* [Your assignment]: Locate each line of the material that contains "none", then return it.

-=-=-=-=-

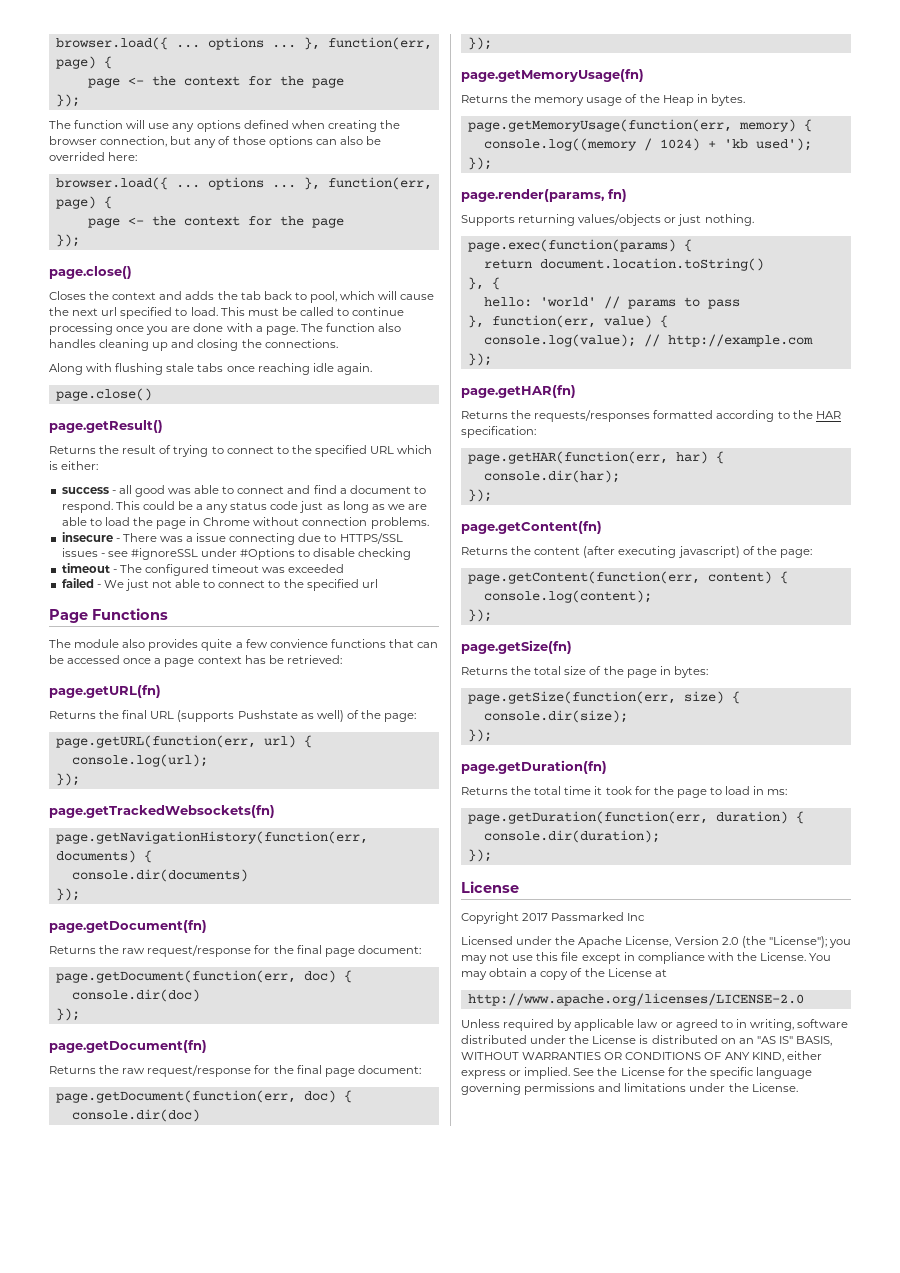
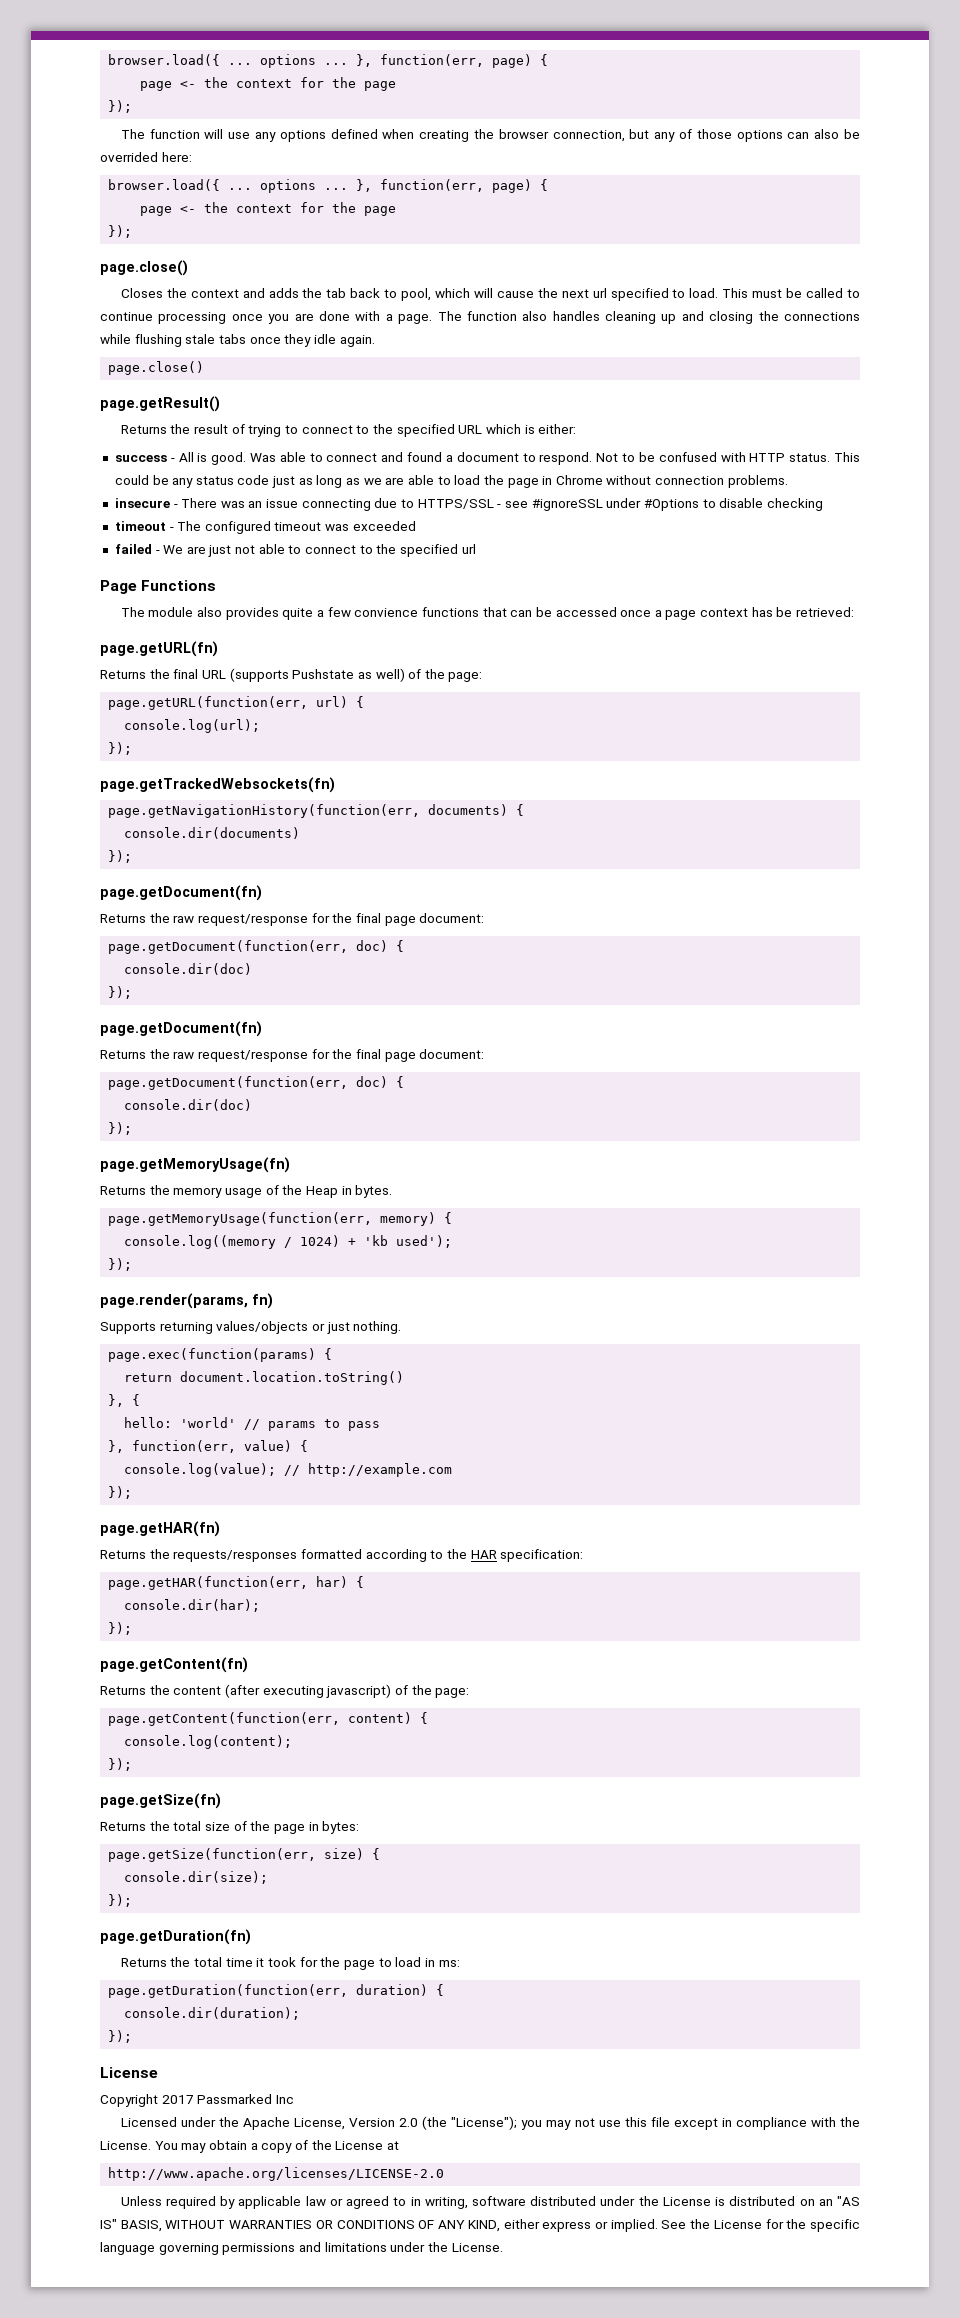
[264,339,338,348] [49,363,113,375] connections. // Along with -> [784,312,861,321] [100,334,131,344] connections while
[257,363,310,375] reaching -> [284,334,312,347] they
[118,485,192,497] all good was -> [178,452,276,465] All is good. Was
[313,485,337,494] find -> [407,452,443,462] found
(113, 507) none -> [596,452,831,462] Not to be confused with HTTP status.
[196,504,204,510] a -> (169, 480) none
[186,536,194,542] a -> [248,501,263,508] an
[61,548,98,557] issues -> (494, 504) none
(124, 584) none -> [186,546,206,554] are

-=-=-=-=-

* [Answer section]:
(113, 507) none -> [596,452,831,462] Not to be confused with HTTP status.
[196,504,204,510] a -> (169, 480) none
[61,548,98,557] issues -> (494, 504) none
(124, 584) none -> [186,546,206,554] are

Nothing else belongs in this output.